Herman Ram, who has headed the Netherlands' anti-doping body since 2006, told the newspaper De Limburger that the controversial supplement drink exists in a 'grey area' and that official advice from his organisation is not to use it.
Ketones are produced by the liver once there are no carbohydrates to burn, and fat stores begin to burn, and so synthetic ketones are thought to provide an added energy source that helps preserve glycogen storage, reduce lactic acid, and aid recovery.
They are classified as a dietary supplement, rather than a drug, and they're not on the World Anti-Doping Agency's list of prohibited substances. However, the supposed performance benefits, coupled with the lack of research on long-term effects on health, have made them a controversial substance. Nevertheless, the Jumbo-Visma team were open in revealing they use ketones at last year's Tour de France.
"It is a legal nutrition but, at the same time, too little is known about the possible health consequences," Ram said.
"That makes it a grey area.

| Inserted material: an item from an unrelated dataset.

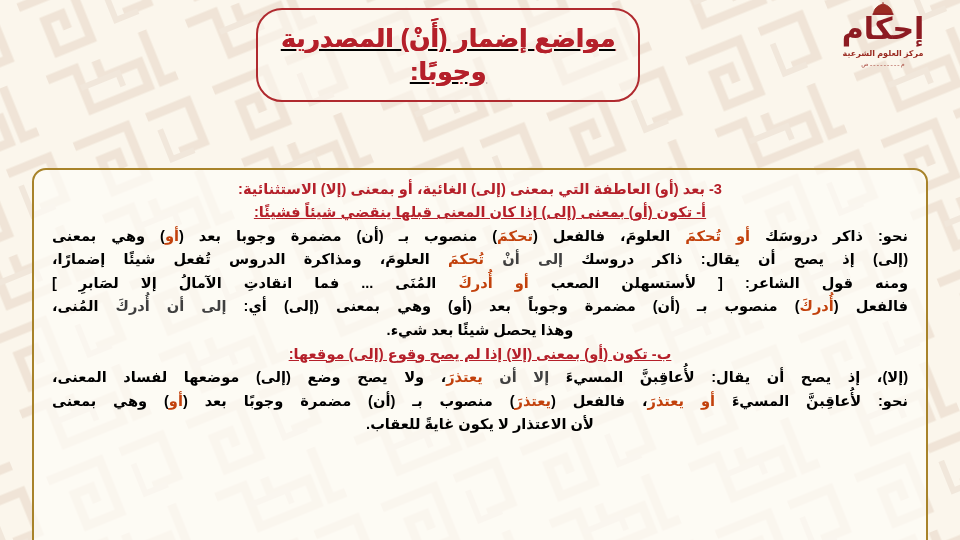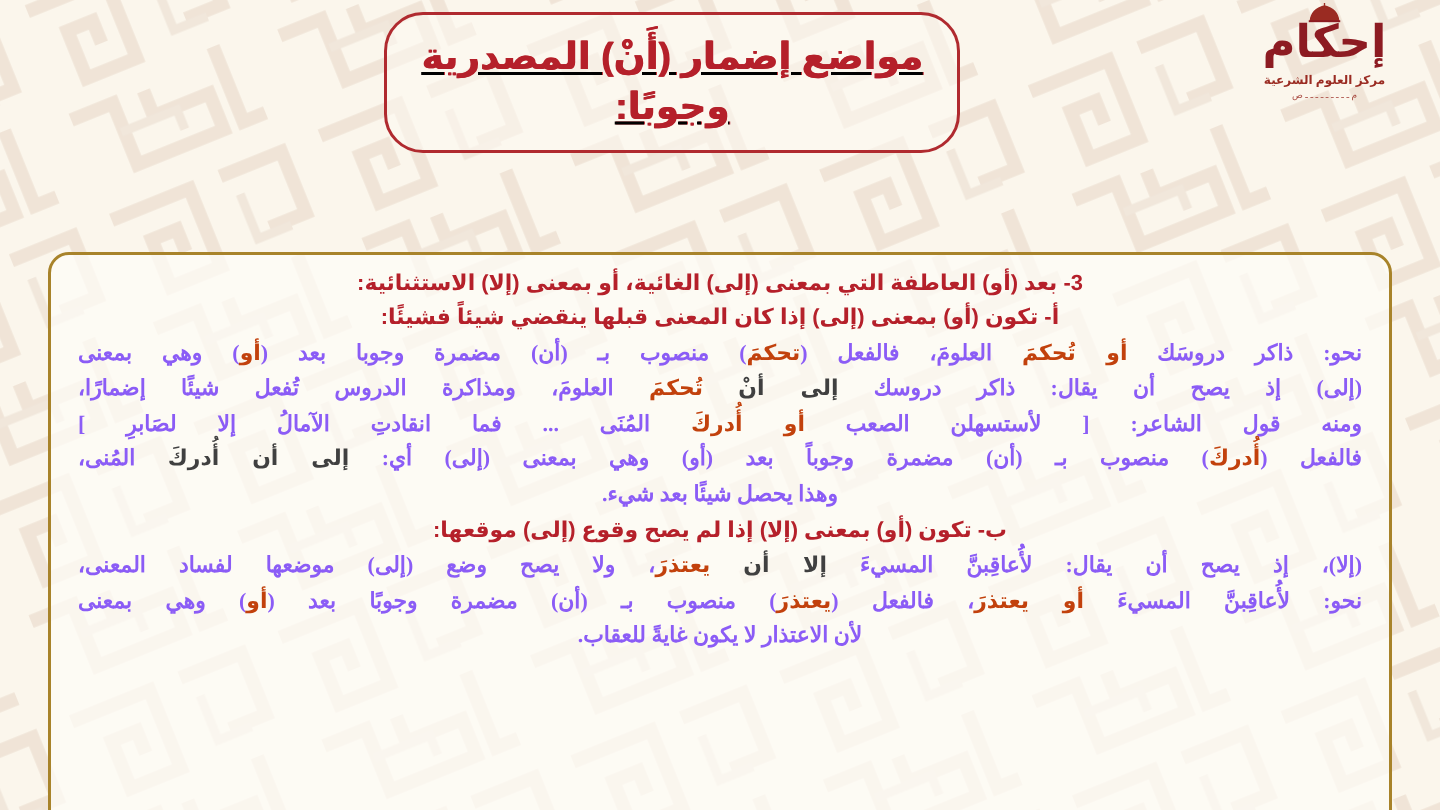"أ- تكون (أو) بمعنى (إلى)" .hd2 { text-decoration: none -> underline }
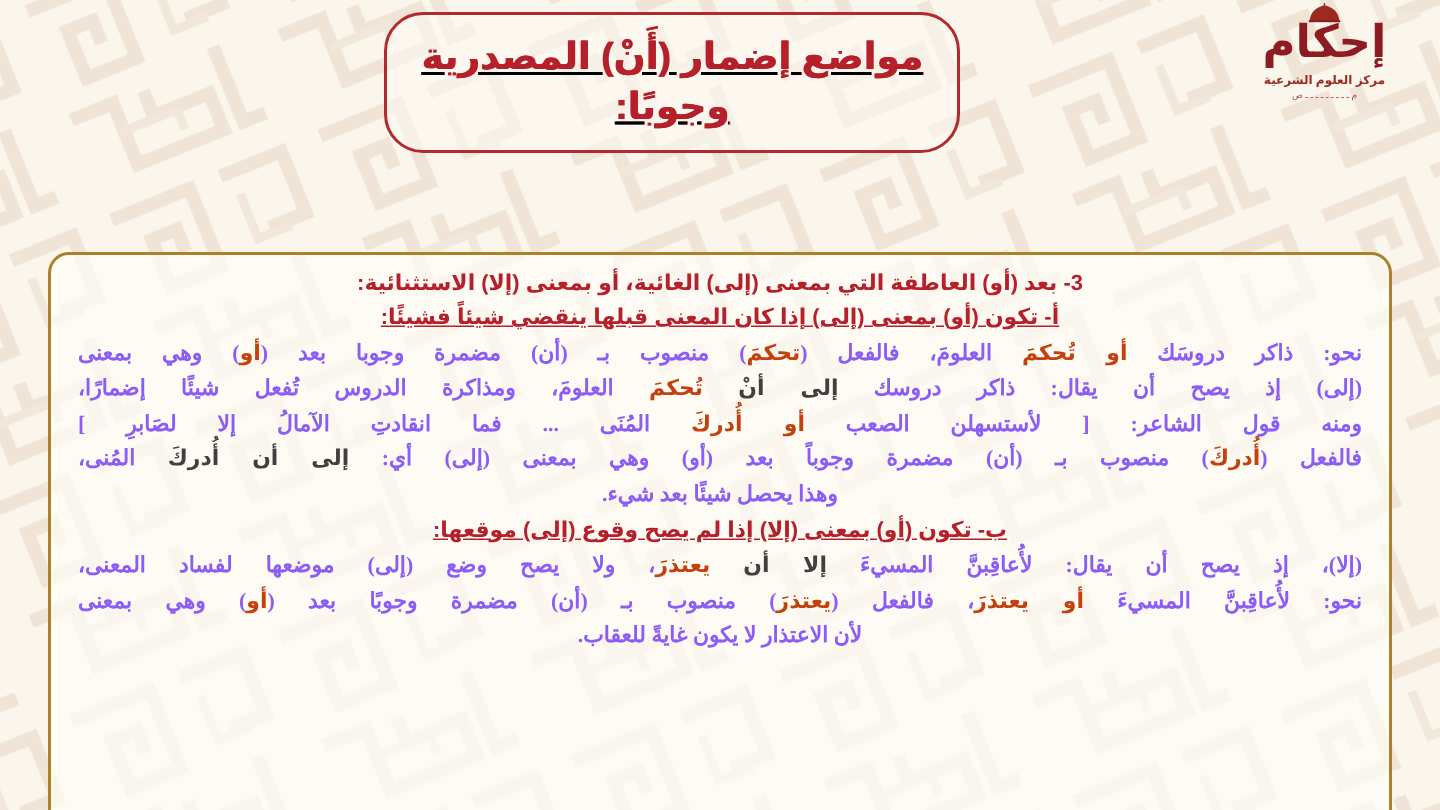") وهي بمعنى" .dark { color: #8b5cf6 -> #000000; font-family: Liberation Serif, serif -> none }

It is not on the doping list, but if we receive questions from athletes, we advise them not to use ketones. Team Sunweb does not use them for that reason, either. I find it uncomfortable that Jumbo-Visma does."
According to Kieran Clarke, a British scientist who helped develop the ketone supplement, at least six teams were using ketones during the 2018 Tour de France but none of the teams wanted to be named. Last summer, Jumbo-Visma confirmed they used ketones, along with Lotto Soudal. They have been linked to Deceuninck-QuickStep's success, too, along with Team Ineos, although the latter have flatly denied that's the case.
In response to Ram's comments, Jumbo-Visma nutritionist Asker Keukendrup defended the team's stance on ketones.
"Precisely because ketones are natural, we do not expect that there will be any adverse health effects in the long term. I understand that Ram says this from his position, but if you understand well how ketones work, those worries are unnecessary," Keukendrup told De Limburger.
"Because so little research is available, we test them ourselves. So we do our own research. Because we mainly use them in competitions, all kinds of variables also play a role. That is why I think it will be years before we know enough about how it works."
As for the supposed performance-enhancing properties: "It is certainly not the panacea that many see it as."